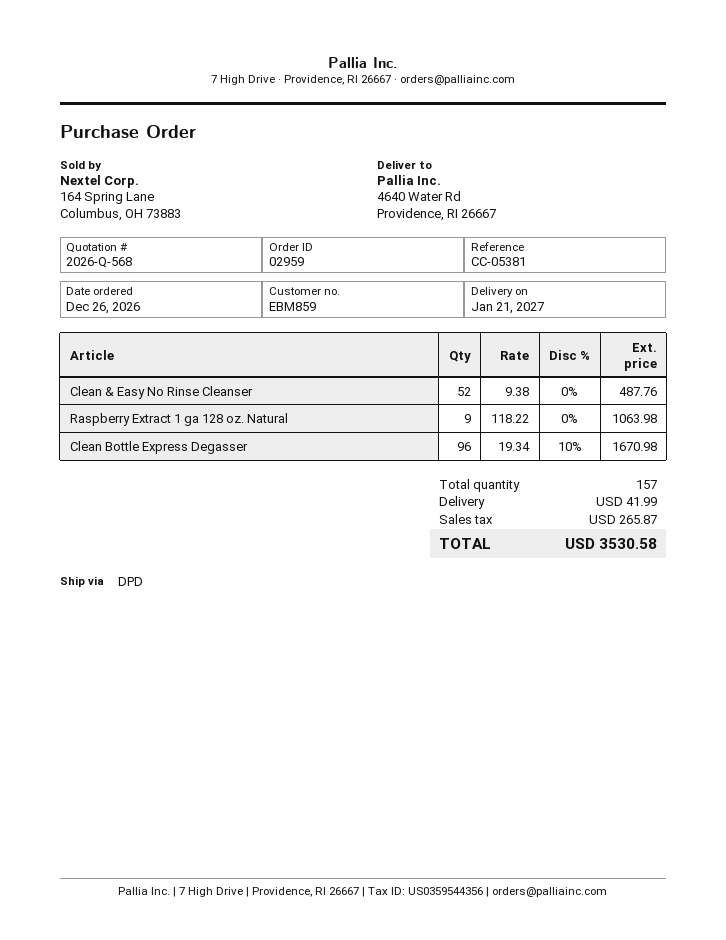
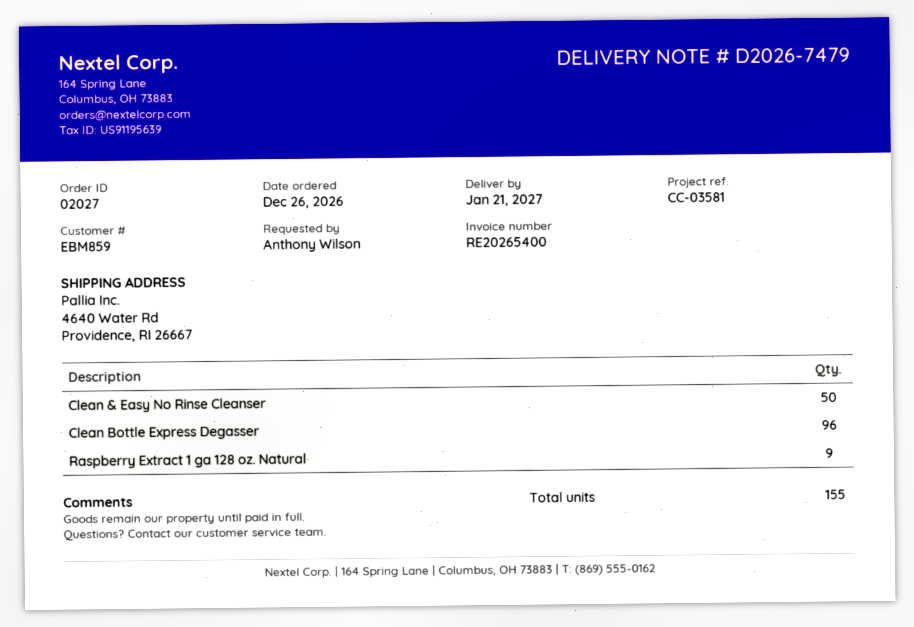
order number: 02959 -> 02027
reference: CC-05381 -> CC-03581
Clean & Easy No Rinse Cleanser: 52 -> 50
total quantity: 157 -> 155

--

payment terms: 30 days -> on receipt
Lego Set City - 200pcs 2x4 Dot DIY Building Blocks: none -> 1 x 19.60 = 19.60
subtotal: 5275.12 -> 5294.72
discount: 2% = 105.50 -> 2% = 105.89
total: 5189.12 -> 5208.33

* * *

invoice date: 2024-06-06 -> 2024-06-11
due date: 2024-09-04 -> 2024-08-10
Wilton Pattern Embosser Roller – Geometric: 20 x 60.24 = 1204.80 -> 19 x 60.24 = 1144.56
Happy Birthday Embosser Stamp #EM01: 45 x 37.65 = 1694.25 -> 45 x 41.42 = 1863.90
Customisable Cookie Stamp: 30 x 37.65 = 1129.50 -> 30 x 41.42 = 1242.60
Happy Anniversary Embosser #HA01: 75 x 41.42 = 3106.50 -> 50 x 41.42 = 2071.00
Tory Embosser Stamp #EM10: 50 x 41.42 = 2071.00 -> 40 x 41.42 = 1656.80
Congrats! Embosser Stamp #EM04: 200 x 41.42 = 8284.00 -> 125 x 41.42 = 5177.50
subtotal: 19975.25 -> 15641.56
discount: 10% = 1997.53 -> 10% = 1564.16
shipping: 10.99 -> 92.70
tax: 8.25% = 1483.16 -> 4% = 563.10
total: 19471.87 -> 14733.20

§ **What is being asked**: Output exactly one stretch of the listing: from the line containing "Congrats! Embosser Stamp" through the line containing "total: 19471.87 -> 14733.20", both end lines included.

§ **Response for this exercise**:
Congrats! Embosser Stamp #EM04: 200 x 41.42 = 8284.00 -> 125 x 41.42 = 5177.50
subtotal: 19975.25 -> 15641.56
discount: 10% = 1997.53 -> 10% = 1564.16
shipping: 10.99 -> 92.70
tax: 8.25% = 1483.16 -> 4% = 563.10
total: 19471.87 -> 14733.20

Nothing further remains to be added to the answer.